An LSR economist, Diana Choyleva, said she thought prices could rise by as much as 15 per cent in 2007. But she warned that if the Bank of England did not prevent people taking on excessive debt by raising interest rates, it risked laying the foundations of another major collapse.

"The Bank could risk finally spawning a house price bubble in 2008," she said.



more here:

http://www.telegraph.co.uk/news/main.jhtml?xml=/news/2007/01/02/nhomes02.xml


What do you think?

 

31.03.2007, 15:34 quote

Anonymous

Hm...and what do you think of that:

http://news.bbc.co.uk/2/hi/business/2732645.stm

somehow I can not imagine the red line will stay there forever....and even 2 or 3 percent higher would lower house prices a lot I think...

 

29.10.2007, 12:00 quote

Anonymous

Art:
The CML told Reuters in July it expected house price inflation to fall to 2-3 percent in 2008, but a global credit market crunch this summer had exacerbated the slowing trend.

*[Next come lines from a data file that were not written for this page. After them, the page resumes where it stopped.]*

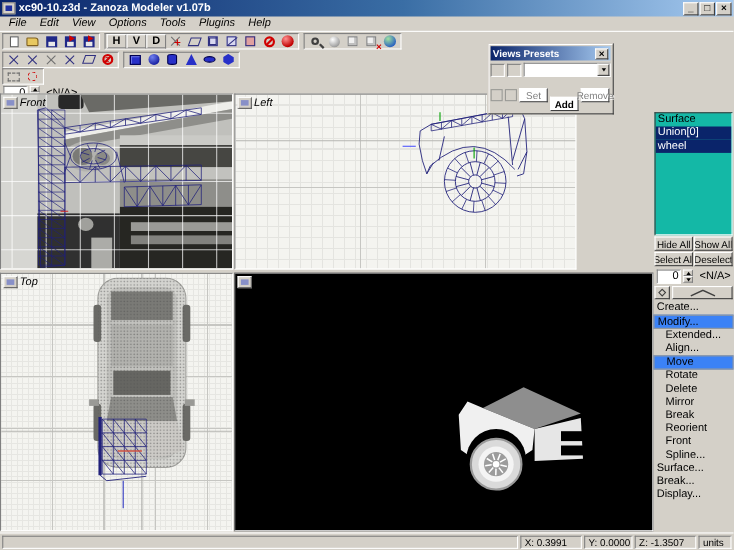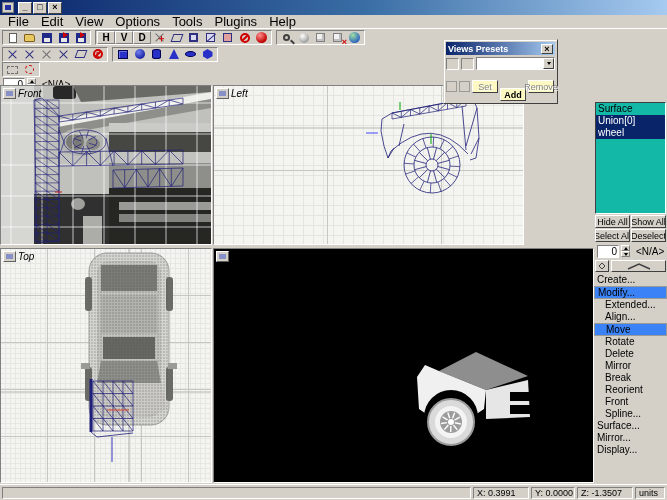--- a/index.html
+++ b/index.html
@@ -15,21 +15,21 @@
   
   .titlebar { height:15px; display:flex; align-items:center; padding:1px 2px;
     background:linear-gradient(to right,#0a246a,#3a6ea5 55%,#a6caf0); color:#fff; }
   .titlebar .app-icon { width:12px; height:11px; background:#d4d0c8; border:1px solid #808080; margin-right:3px; position:relative; }
   .titlebar .app-icon::after{ content:""; position:absolute; left:2px; top:2px; width:6px; height:5px; background:#2030a0; }
   .titlebar .ttl { flex:1; font-size:10px; font-weight:bold; white-space:nowrap; overflow:hidden; }
   .winbtn { width:14px; height:12px; font-size:9px; line-height:9px; text-align:center; color:#000; margin-left:1px;
     border:1px solid; border-color:#ffffff #404040 #404040 #ffffff; background:#d4d0c8; font-weight:bold; }
   
   .menubar { height:14px; display:flex; align-items:center; padding-left:2px; border-bottom:1px solid #ffffff; }
-  .menu-item { padding:1px 6px; font-size:13px; }
+  .menu-item { padding:1px 6px; font-size:10px;font-style:italic; }
   
   .tbrow { display:flex; align-items:center; height:17px; padding-left:2px; }
   .tbrow2 { height:16px; }
   .tbrow3 { height:15px; }
   .tgrp { display:flex; align-items:center; border:1px solid; border-color:#808080 #ffffff #ffffff #808080; padding:1px; margin-right:4px; background:#d4d0c8; height:15px;}
   .tbtn { width:17px; height:13px; display:flex; align-items:center; justify-content:center; position:relative; }
   .tbtn-raised { border:1px solid; border-color:#ffffff #808080 #808080 #ffffff; }
   .tbtn-letter { font-size:10px; font-weight:bold; width:18px; }
   
   .i-doc { width:8px; height:10px; background:#fff; border:1px solid #606060; }
@@ -121,33 +121,34 @@
   .dlg-close { width:12px; height:10px; font-size:9px; line-height:8px; text-align:center; color:#000;
     border:1px solid; border-color:#ffffff #404040 #404040 #ffffff; background:#d4d0c8; font-weight:bold;}
   .dlg-row { display:flex; align-items:center; margin-top:2px; gap:2px; }
   .dlg-cell { width:13px; height:12px; border:1px solid; border-color:#808080 #ffffff #ffffff #808080; background:#d4d0c8; }
   .dlg-combo { flex:1; height:13px; background:#fff; border:1px solid; border-color:#808080 #ffffff #ffffff #808080; display:flex; align-items:center; }
   .dlg-combo .sp { flex:1; }
   .combo-btn { width:11px; height:11px; display:flex; align-items:center; justify-content:center;
     border:1px solid; border-color:#ffffff #404040 #404040 #ffffff; background:#d4d0c8; }
   .dlg-mini { width:11px; height:11px; background:#d4d0c8; border:1px solid #9a9a96; }
   .dlg-btn { width:26px; height:13px; font-size:9px; display:flex; align-items:center; justify-content:center;
-    border:1px solid; border-color:#ffffff #404040 #404040 #ffffff; background:#fef9c3; }
+    border:1px solid; border-color:#ffffff #404040 #404040 #ffffff; background:#ffffff; }
   .dlg-btn.disabled { color:#808080; text-shadow:1px 1px 0 #ffffff; }
   
   .statusbar { position:absolute; left:0; top:484px; width:667px; height:16px; display:flex; align-items:center; gap:2px; padding:1px 2px; border-top:1px solid #ffffff; }
   .scell { height:12px; border:1px solid; border-color:#808080 #ffffff #ffffff #808080; font-size:9px; display:flex; align-items:center; padding:0 3px; white-space:nowrap; }
   .scell-main { flex:1; }
   .scell-x { width:56px; } .scell-y { width:44px; } .scell-z { width:56px; } .scell-u { width:30px; }
 </style>
 </head>
 <body>
 
 <div class="titlebar">
   <div class="app-icon"></div>
+  <div class="ttl">xc90-10.z3d - Zanoza Modeler v1.07b</div>
   <div class="winbtn">_</div>
   <div class="winbtn">□</div>
   <div class="winbtn">×</div>
 </div>
 
 <div class="menubar">
   <div class="menu-item">File</div>
   <div class="menu-item">Edit</div>
   <div class="menu-item">View</div>
   <div class="menu-item">Options</div>
@@ -472,21 +473,21 @@
     <div class="cmd ind">Align...</div>
     <div class="cmd ind boxed">Move</div>
     <div class="cmd ind">Rotate</div>
     <div class="cmd ind">Delete</div>
     <div class="cmd ind">Mirror</div>
     <div class="cmd ind">Break</div>
     <div class="cmd ind">Reorient</div>
     <div class="cmd ind">Front</div>
     <div class="cmd ind">Spline...</div>
     <div class="cmd">Surface...</div>
-    <div class="cmd">Mirror...</div>
+    <div class="cmd">Break...</div>
     <div class="cmd">Display...</div>
   </div>
 </div>
 
 <div class="dlg">
   <div class="dlg-title">
     <div class="t">Views Presets</div>
     <div class="dlg-close">×</div>
   </div>
   <div class="dlg-row">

The impact of higher interest rates and an estimated 1.4 million households whose short-term fixed-rate mortgage deals are due to expire in 2008 will now be even worse.

There will be 45,000 repossessions in 2008, up 50 percent from 30,000 this year and double the 2006 level, the CML predicted.

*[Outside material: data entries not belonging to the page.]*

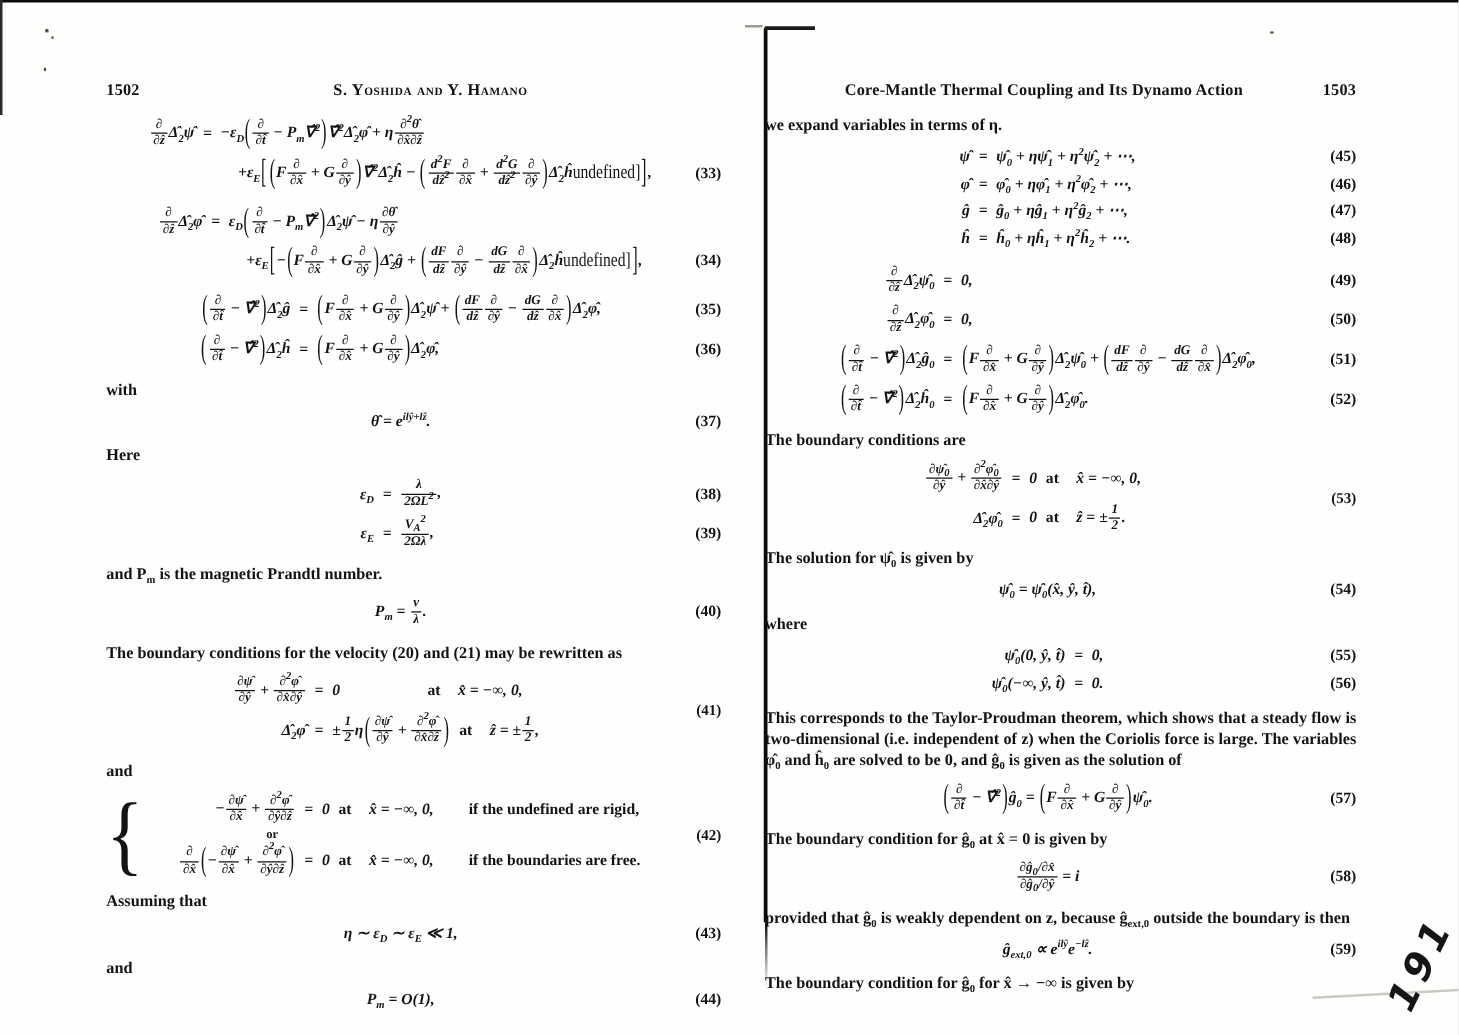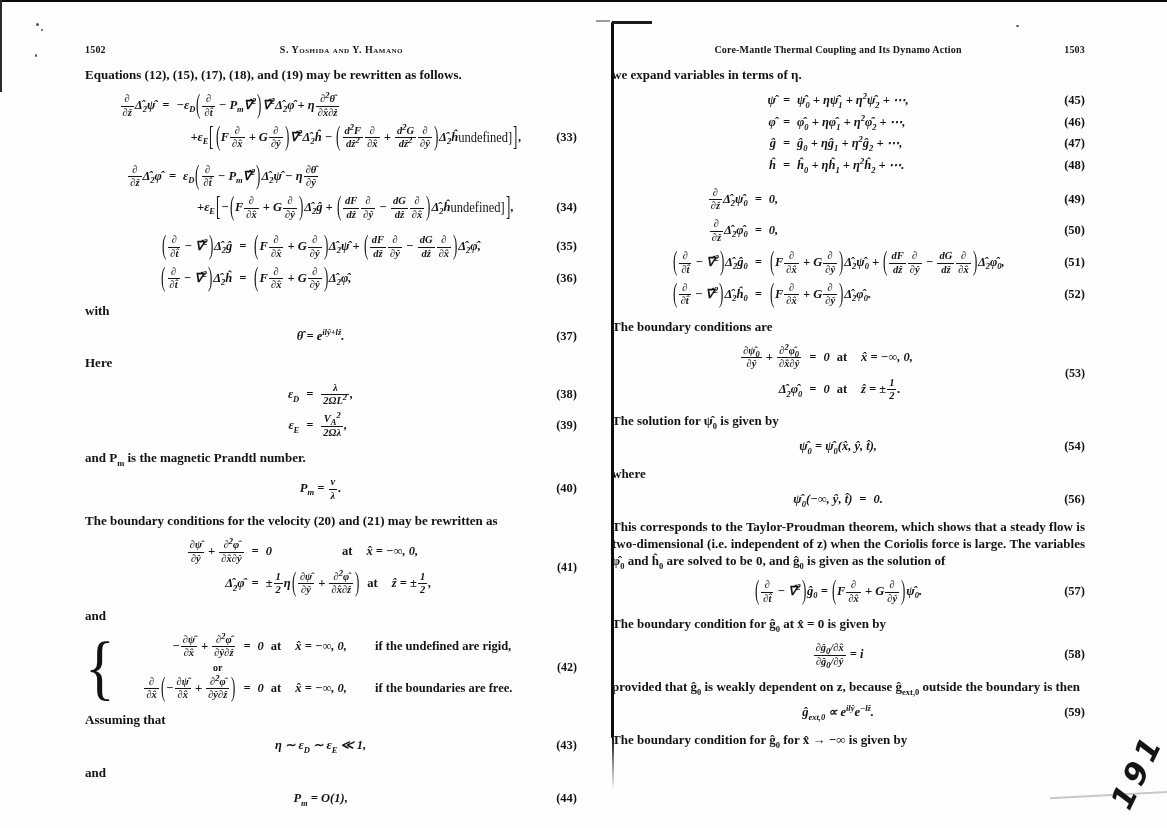--- a/index.html
+++ b/index.html
@@ -13,21 +13,21 @@
   .binding-tick{position:absolute;left:612px;top:21px;width:40px;height:3px;background:#1c1c1c;}
   .binding-smudge{position:absolute;left:596px;top:20px;width:14px;height:2px;background:#9a9a96;}
   .speck{position:absolute;background:#55524e;border-radius:50%;}
   .corner-edge{position:absolute;left:1050px;top:794px;width:122px;height:2px;background:#c9c9c4;transform:rotate(-3deg);}
   .hand{position:absolute;left:1097px;top:753px;font-family:"DejaVu Sans",sans-serif;font-weight:bold;
         font-style:italic;font-size:31px;letter-spacing:5px;color:#151515;transform:rotate(-64deg);}
 
   .page{position:absolute;top:0;}
   .page-left{left:85px;width:492px;}
   .page-right{left:612px;width:473px;}
-  .pghead{display:flex;align-items:baseline;margin-top:44px;font-size:10px;font-weight:bold;letter-spacing:.2px;justify-content:flex-end;}
+  .pghead{display:flex;align-items:baseline;margin-top:64px;font-size:13px;font-weight:bold;letter-spacing:.2px;justify-content:flex-end;}
   .pghead .no{white-space:nowrap;}
   .pghead .rh{flex:1;text-align:center;}
   .rh.sc{font-variant:small-caps;letter-spacing:.5px;}
   .pbody{margin-top:11px;font-size:13px;font-weight:bold;line-height:1.32;text-align:justify;}
 
   .p{margin:5px 0;}
   .p.indent{text-indent:17px;}
 
   .eq{margin:7px 0;font-style:italic;font-size:12.5px;line-height:1.25;}
   .eqflex{display:flex;align-items:center;justify-content:center;}
@@ -66,21 +66,20 @@
 <div class="canvas">
   <div class="topline"></div>
   <div class="leftline"></div>
 
   <div class="page page-left">
     <div class="pghead">
       <span class="no">1502</span>
       <span class="rh sc">S. Yoshida and Y. Hamano</span>
     </div>
     <div class="pbody">
-        <div class="p">Equations (12), (15), (17), (18), and (19) may be rewritten as follows.</div>
         <div class="eq">
           <span class="eqtab">
             <span class="eqline">
               <span class="cell sl"></span>
               <span class="cell lhs"><span class="fr"><span class="fn">∂</span><span class="fd">∂ẑ</span></span>Δ̂<span class="sub">2</span>ψ̂</span>
               <span class="cell rel">=</span>
               <span class="cell rhs">−ε<span class="sub">D</span><span class="grp">
                   <span class="d big">(</span>
                   <span class="gb"><span class="fr"><span class="fn">∂</span><span class="fd">∂t̂</span></span> − P<span class="sub">m</span>∇̂<span class="sup">2</span></span>
                   <span class="d big">)</span>
@@ -451,20 +450,28 @@
               <span class="cell sr"></span>
               <span class="cell num">(54)</span>
             </span>
           </span>
         </div>
         <div class="p">where</div>
         <div class="eq">
           <span class="eqtab">
             <span class="eqline">
               <span class="cell sl"></span>
+              <span class="cell lhs">ψ̂<span class="sub">0</span>(0, ŷ, t̂)</span>
+              <span class="cell rel">=</span>
+              <span class="cell rhs">0,</span>
+              <span class="cell sr"></span>
+              <span class="cell num">(55)</span>
+            </span>
+            <span class="eqline">
+              <span class="cell sl"></span>
               <span class="cell lhs">ψ̂<span class="sub">0</span>(−∞, ŷ, t̂)</span>
               <span class="cell rel">=</span>
               <span class="cell rhs">0.</span>
               <span class="cell sr"></span>
               <span class="cell num">(56)</span>
             </span>
           </span>
         </div>
         <div class="p">This corresponds to the Taylor-Proudman theorem, which shows that a steady flow is two-dimensional (i.e. independent of z) when the Coriolis force is large.  The variables φ̂<span class="sub">0</span> and ĥ<span class="sub">0</span> are solved to be 0, and ĝ<span class="sub">0</span> is given as the solution of</div>
         <div class="eq">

The number of mortgages more than three months in arrears will rise to 170,000 (1.42 percent of all mortgages) by the end of 2008 from 145,000 (1.22 percent) at the end of this year.


Let's wait until next year.....or 2009. Mortgages might easily go up to 7-8% again. If environmental laws will force home owners to invest money in refurbishing in order to reduce the Co2 production due to badly insulated walls, windows and roofs, this might increase the number of repossessions. Also more and more people in the UK now invest abroad as investment in property looks worse and worse compared to your savings account - especially if interest rates rise: then the gap between borrowing money and interests on saving will become even bigger (as it used to be in the past).

http://marketoracle.co.uk/Article2588.html

 

29.10.2007, 12:12 quote

Anonymous

ScotInCornwall wrote:
If interest rates go up a bit, then a few more people will default, but that'll only slow the market, not kill it.


Buy-to-let (which was a huge market) is basically dead now - as it is impossible to buy and let without loosing money. Rents are not high enough, house prices are too high and interest rates are going up, too.